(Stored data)
# # # # # # #

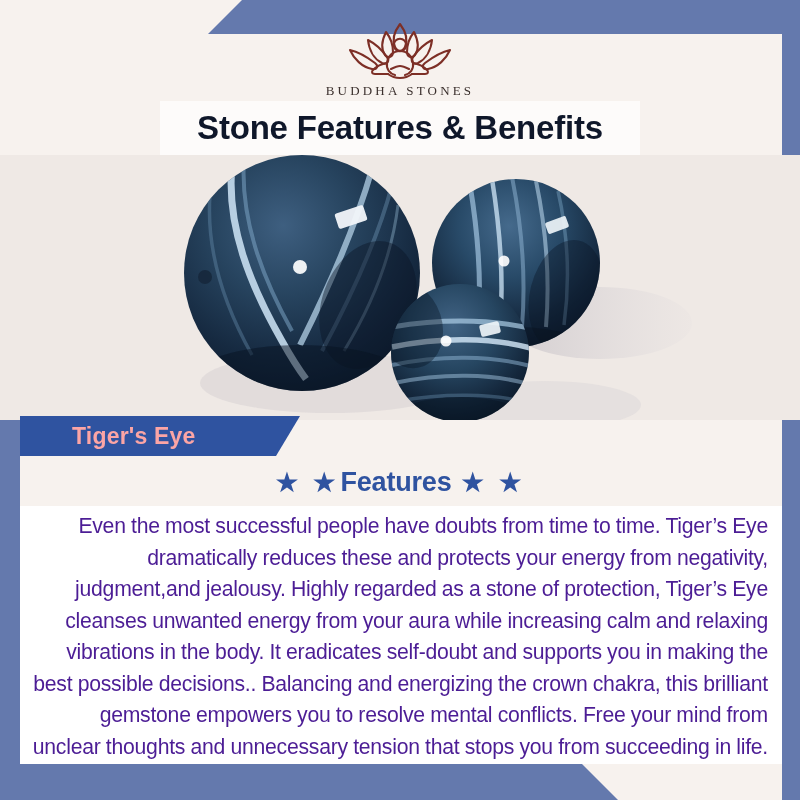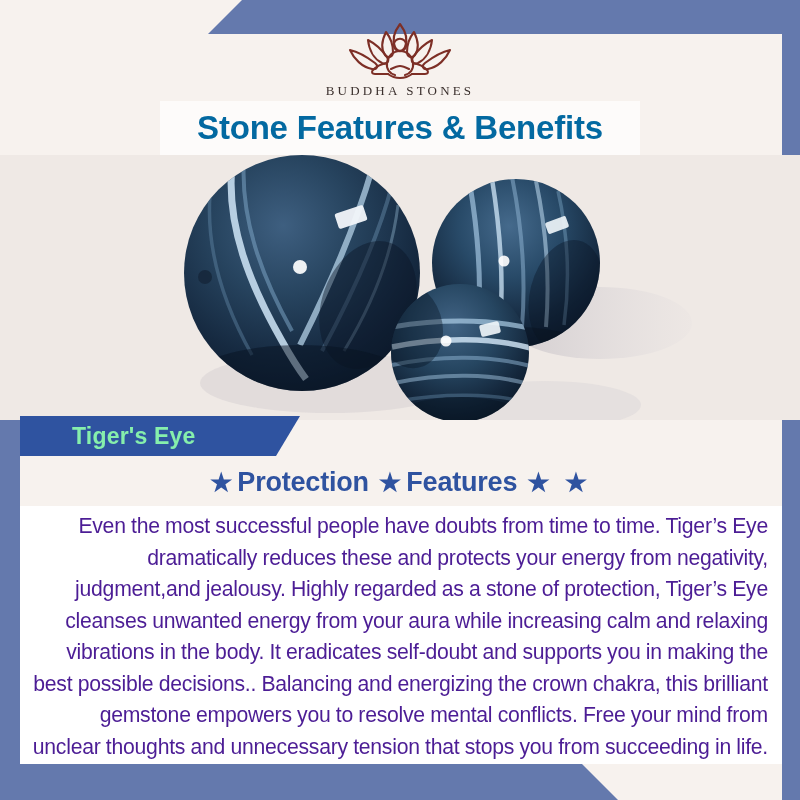--- a/index.html
+++ b/index.html
@@ -44,40 +44,40 @@
     font-size:13px;letter-spacing:3.2px;color:#3a2f2c;font-weight:400;
   }
 
   
   .title-band{
     position:absolute;left:160px;top:101px;width:480px;height:54px;
     background:#fdfbfa;
     display:flex;align-items:center;justify-content:center;
   }
   .title-text{
-    font-size:33px;font-weight:bold;color:#0369a1;
+    font-size:33px;font-weight:bold;color:#0f172a;
     letter-spacing:-0.2px;white-space:nowrap;
   }
 
   
   .hero{
     position:absolute;left:0;top:155px;width:800px;height:265px;
     background:#efe9e5;overflow:hidden;
   }
   .hero svg{display:block;width:800px;height:265px;}
 
   
   .ribbon{
     position:absolute;left:20px;top:416px;width:280px;height:40px;
     background:#2f53a0;
     clip-path:polygon(0 0, 280px 0, 256px 40px, 0 40px);
     display:flex;align-items:center;
   }
   .ribbon-text{
-    color:#86efac;font-size:23px;font-weight:bold;
+    color:#fca5a5;font-size:23px;font-weight:bold;
     padding-left:52px;letter-spacing:0.2px;white-space:nowrap;
   }
 
   
   .benefits{
     position:absolute;left:20px;top:458px;width:762px;height:48px;
     background:#f7f2ee;
     display:flex;align-items:center;justify-content:center;
   }
   .benefit{
@@ -228,21 +228,20 @@
     </svg>
   </div>
 
   <div class="ribbon">
     <span class="ribbon-text">Tiger's Eye</span>
   </div>
 
   <div class="benefits">
     <span class="benefit">
       <span class="star">★</span>
-      <span class="blabel">Protection</span>
     </span>
     <span class="benefit">
       <span class="star">★</span>
       <span class="blabel">Features</span>
     </span>
     <span class="benefit">
       <span class="star">★</span>
     </span>
     <span class="benefit">
       <span class="star">★</span>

# # # # # # #

- WHAT YOU ARE ASKED TO DO -
Copy every record exactly, dropping the images.

- WRITTEN SOLUTION -
--- a/index.html
+++ b/index.html
@@ -44,40 +44,40 @@
     font-size:13px;letter-spacing:3.2px;color:#3a2f2c;font-weight:400;
   }
 
   
   .title-band{
     position:absolute;left:160px;top:101px;width:480px;height:54px;
     background:#fdfbfa;
     display:flex;align-items:center;justify-content:center;
   }
   .title-text{
-    font-size:33px;font-weight:bold;color:#0369a1;
+    font-size:33px;font-weight:bold;color:#0f172a;
     letter-spacing:-0.2px;white-space:nowrap;
   }
 
   
   .hero{
     position:absolute;left:0;top:155px;width:800px;height:265px;
     background:#efe9e5;overflow:hidden;
   }
   .hero svg{display:block;width:800px;height:265px;}
 
   
   .ribbon{
     position:absolute;left:20px;top:416px;width:280px;height:40px;
     background:#2f53a0;
     clip-path:polygon(0 0, 280px 0, 256px 40px, 0 40px);
     display:flex;align-items:center;
   }
   .ribbon-text{
-    color:#86efac;font-size:23px;font-weight:bold;
+    color:#fca5a5;font-size:23px;font-weight:bold;
     padding-left:52px;letter-spacing:0.2px;white-space:nowrap;
   }
 
   
   .benefits{
     position:absolute;left:20px;top:458px;width:762px;height:48px;
     background:#f7f2ee;
     display:flex;align-items:center;justify-content:center;
   }
   .benefit{
@@ -228,21 +228,20 @@
     </svg>
   </div>
 
   <div class="ribbon">
     <span class="ribbon-text">Tiger's Eye</span>
   </div>
 
   <div class="benefits">
     <span class="benefit">
       <span class="star">★</span>
-      <span class="blabel">Protection</span>
     </span>
     <span class="benefit">
       <span class="star">★</span>
       <span class="blabel">Features</span>
     </span>
     <span class="benefit">
       <span class="star">★</span>
     </span>
     <span class="benefit">
       <span class="star">★</span>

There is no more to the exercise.